● **EXERCISE DESCRIPTION**
Go through the entries below. Copy each line in which "Invoices" appears.

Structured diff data
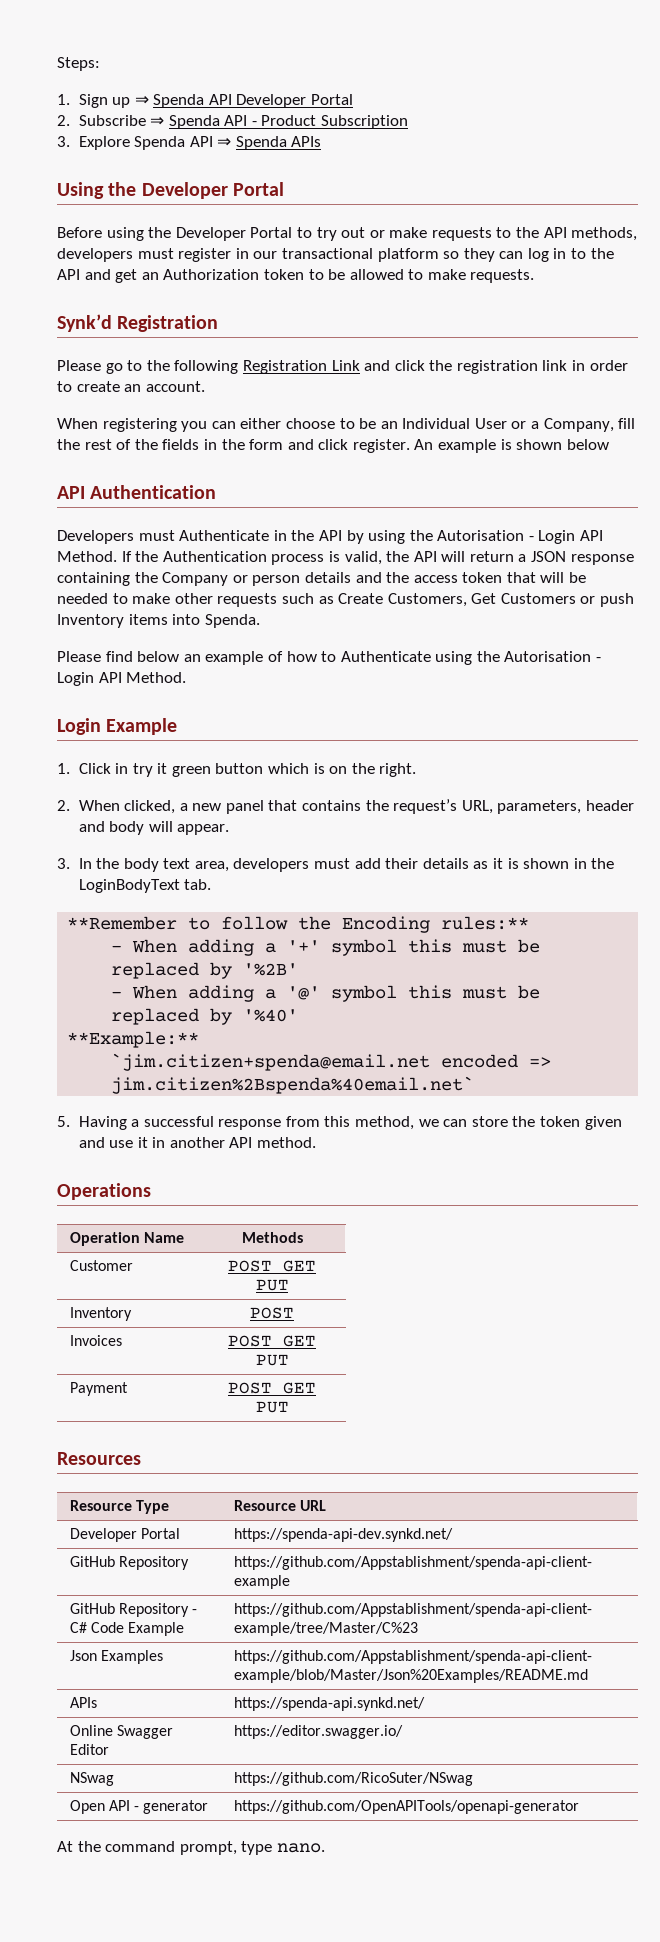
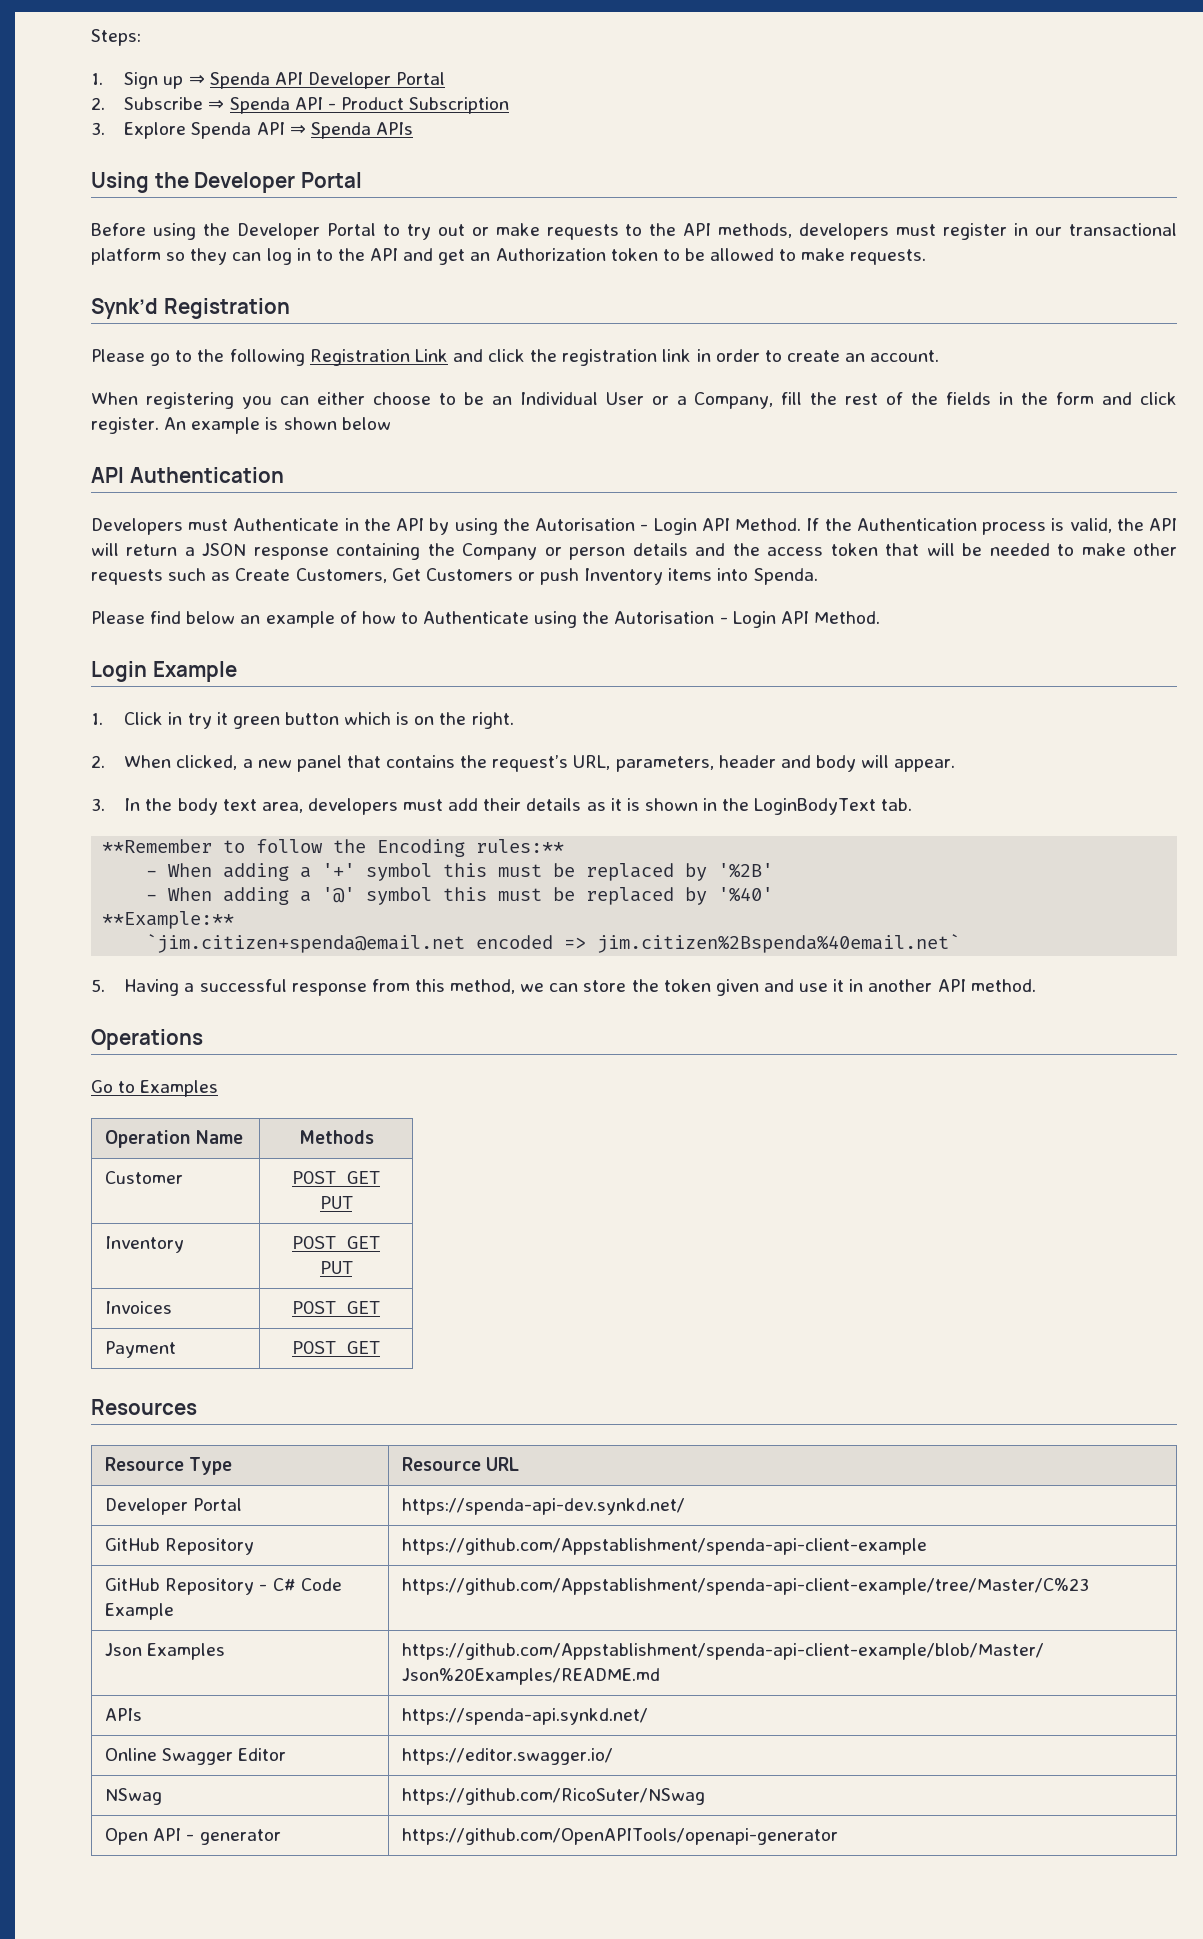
+ Go to Examples
- Inventory | POST
+ Inventory | POST GET PUT
- Invoices | POST GET PUT
+ Invoices | POST GET
- Payment | POST GET PUT
+ Payment | POST GET
- At the command prompt, type nano.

● **EXERCISE ANSWER**
- Invoices | POST GET PUT
+ Invoices | POST GET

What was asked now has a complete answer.